The Harbinger: Right Message, Harmful ExegesisFeb 23rd, 2013 | By Dr. Jim Eckman | Category: Featured Issues
Few would doubt that one of the publishing sensations of 2012 was The Harbinger by Jonathan Cahn, senior pastor of Jerusalem/Beth Israel Worship Center in Wayne, New Jersey. [In his congregation, he is generally referred to as “Rabbi.” Cahn also gave the Keynote Address at the Presidential Inaugural Prayer Breakfast on 21 January 2013. The beginning of his address was quite powerful with the remaining part of his address being a summary of his book.] A messianic Jewish congregation, Cahn’s church is probably the largest such congregation in America.

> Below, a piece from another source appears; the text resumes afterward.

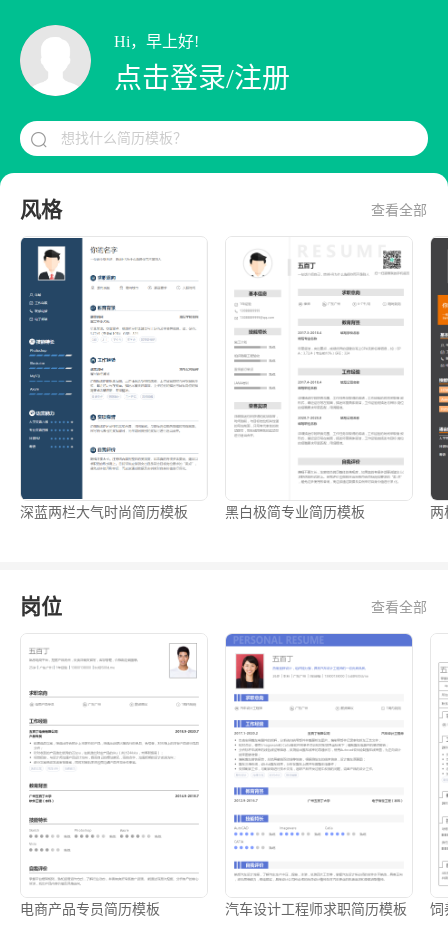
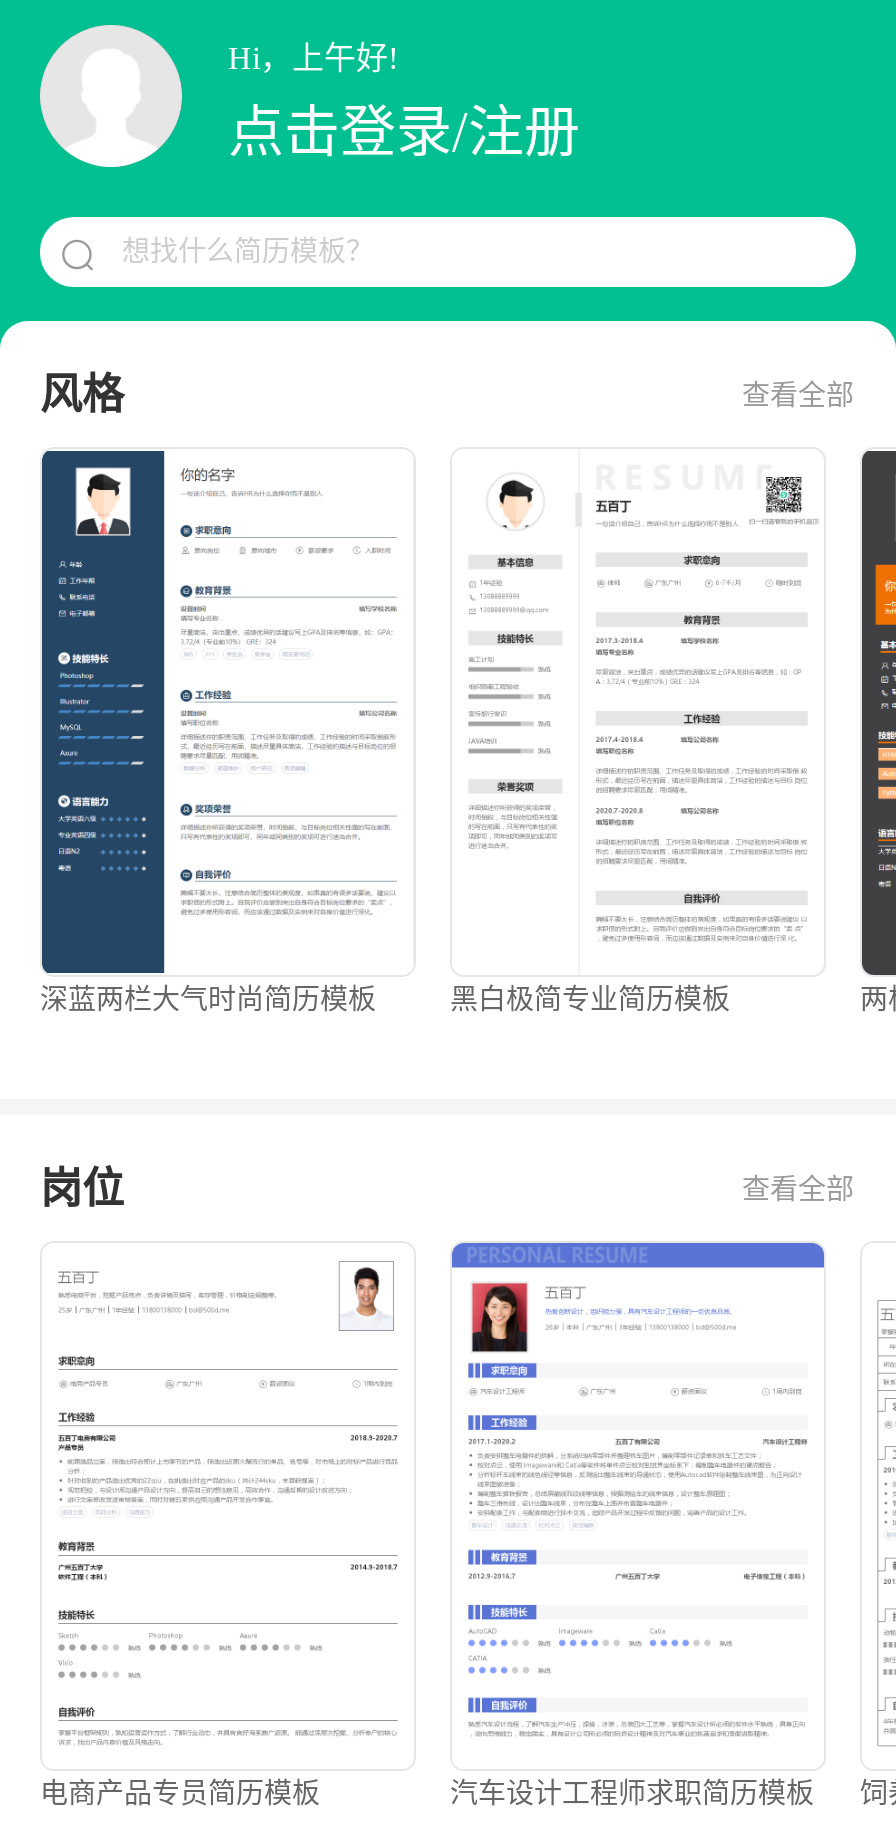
- Hi，早上好!
+ Hi，上午好!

Set in a fictional narrative framework, The Harbinger centers on a set of nine small clay discs (called “seals”) which, the book argues, are from eighth century BC Israel and are directly connected with Isaiah 9:10:
“The bricks have fallen down,
But we will rebuild with hewn stones;
The sycamores are cut down,
But we will replace them with cedars.”
In the book, the nine seals are given over a period of time to journalist Nouriel Kaplan by a mysterious figure identified only as “The Prophet.” In the book, Kaplan relates his conversations with The Prophet to Ana Goren, a Manhattan publishing executive. These then are the three characters of the book. Ostensibly fiction, Cahn clearly uses the book to relate incontrovertible facts about both Israel in the 8th century BC and America in the early 21st century.

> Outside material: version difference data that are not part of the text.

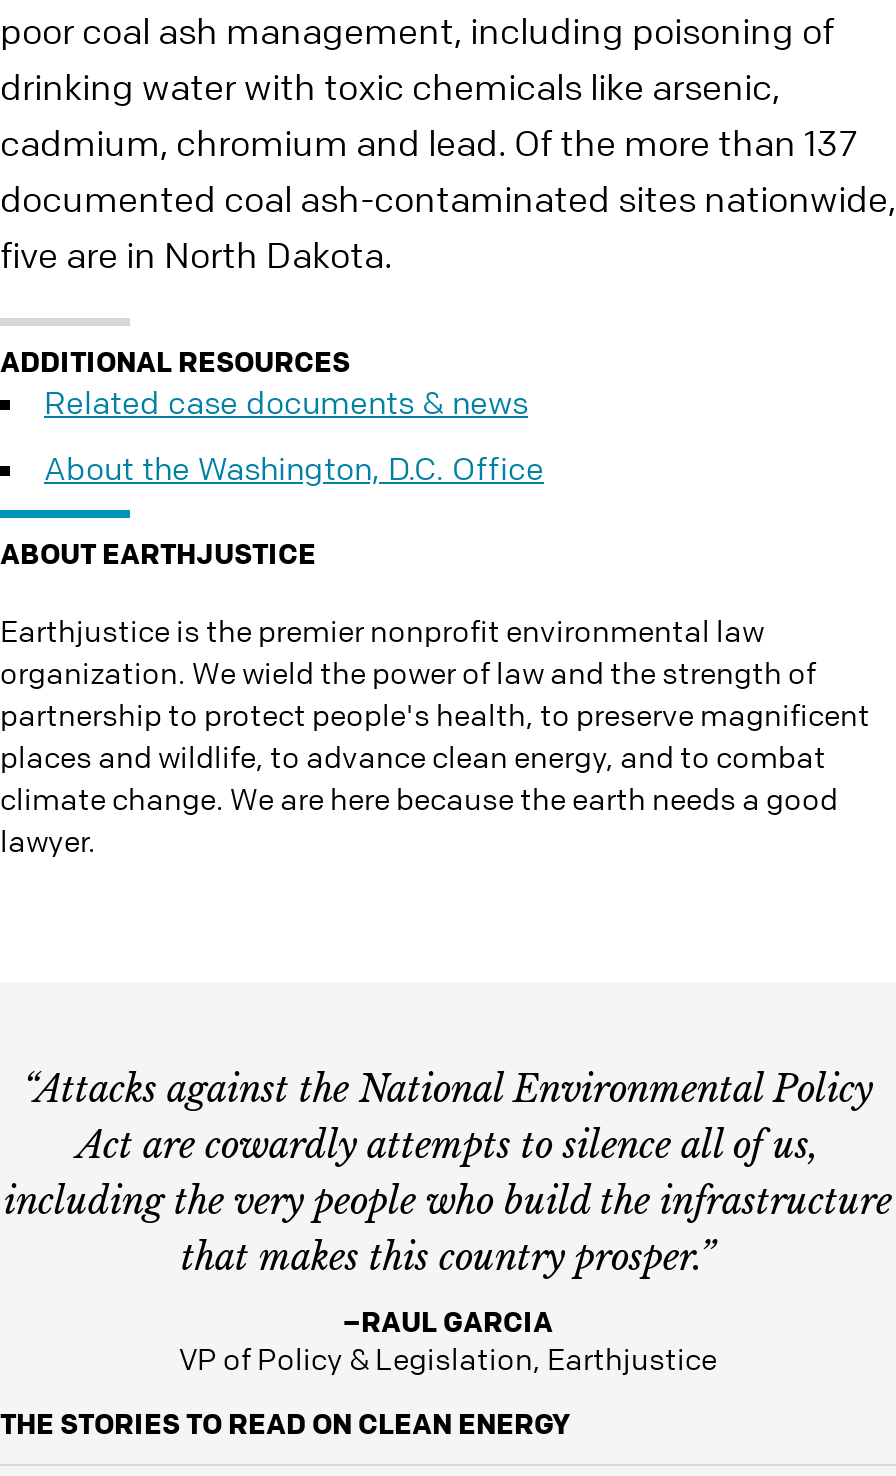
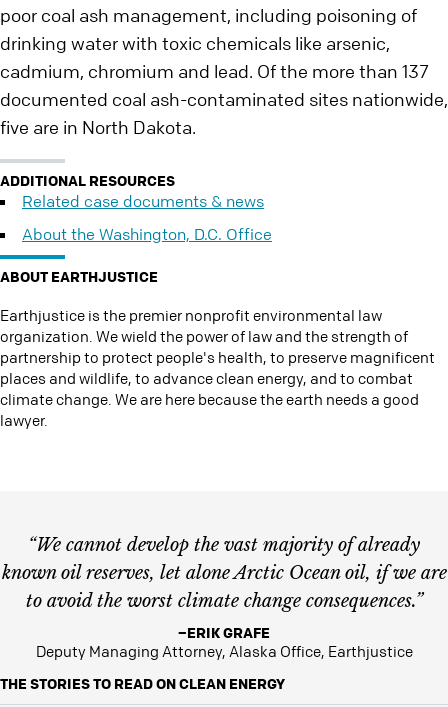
- “Attacks against the National Environmental Policy
- Act are cowardly attempts to silence all of us,
- including the very people who build the infrastructure
- that makes this country prosper.”
+ “We cannot develop the vast majority of already
+ known oil reserves, let alone Arctic Ocean oil, if we are
+ to avoid the worst climate change consequences.”

- –RAUL GARCIA
- VP of Policy & Legislation, Earthjustice
+ –ERIK GRAFE
+ Deputy Managing Attorney, Alaska Office, Earthjustice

Theologian David James, who has both debated Cahn and written a significant book about The Harbinger, argues that Cahn “believes he has discovered nine signs, or omens (“harbingers”), and an ancient mystery in the Isaiah passage that ‘explains everything from 9/11 to the collapse of the global economy.’ Furthermore, he believes that these nine harbingers have appeared once again in America beginning with the 2001 terrorist attacks. Based on Cahn’s arguments and massive amounts of ‘evidence,’ the reader is to conclude that it would be impossible for all of this to have happened by mere coincidence—and therefore the only reasonable explanation is that God must have orchestrated everything. The overall purpose of The Harbinger is to explain that an ancient mystery revealed by these harbingers is a call to America to repent for rejecting God and abandoning the foundations upon which the country was built. The mystery therefore also warns of the imminent danger of God’s judgment if this call is ignored.”

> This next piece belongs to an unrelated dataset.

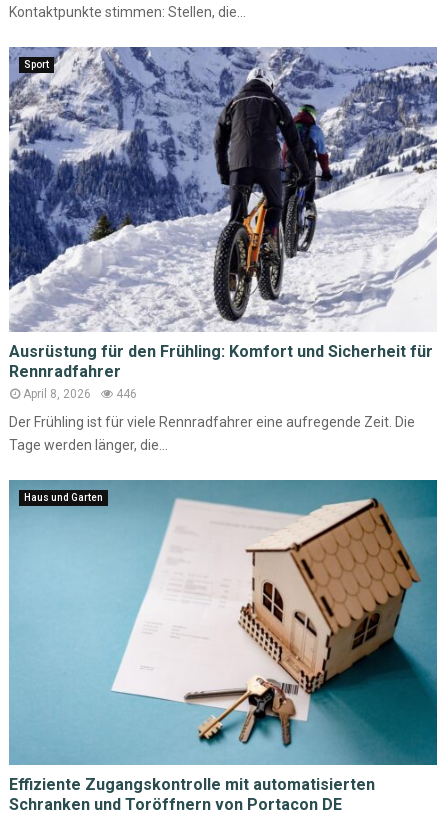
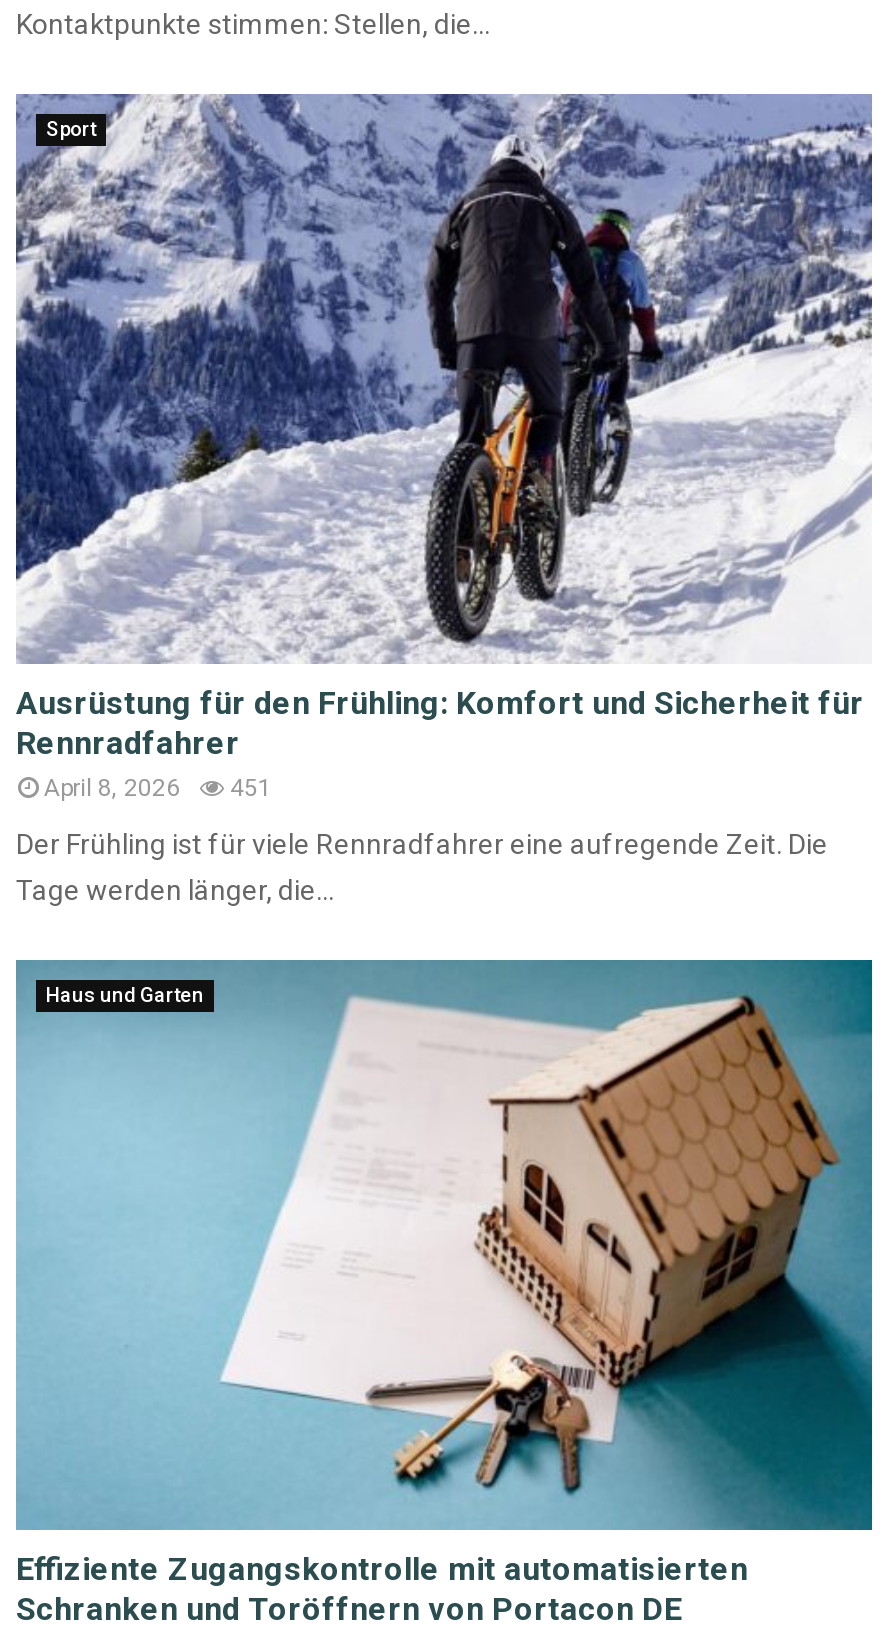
- April 8, 2026 446
+ April 8, 2026 451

In summary, here are the harbingers Cahn sees using Isaiah 9:10 and how they apply to both 8th century BC Israel and 21st century America:
- The First Harbinger: The Breach. For Israel in the 8th century BC, God removed His hedge of protection from Israel, with Assyria’s invasion being the result. For America, God removed His hedge of protection, with the terrorist attacks on 9/11 being the result.
- The Second Harbinger: The Terrorist. For Israel, the Assyrians were like modern day terrorists. For America, the terrorists of 9/11 were like 8th century BC Assyrian terrorists.
- The Third Harbinger: The Fallen Bricks. The clay bricks of Israel’s 8th century BC walls, were like the “bricks” that fell at the World Trade Center on 9/11.
- The Fourth Harbinger: The Tower. For Israel, their leaders in the 8th century BC defied God by rebuilding the city without any evidence of repentance. For America, its leaders defied God by planning to rebuild the towers destroyed on 9/11.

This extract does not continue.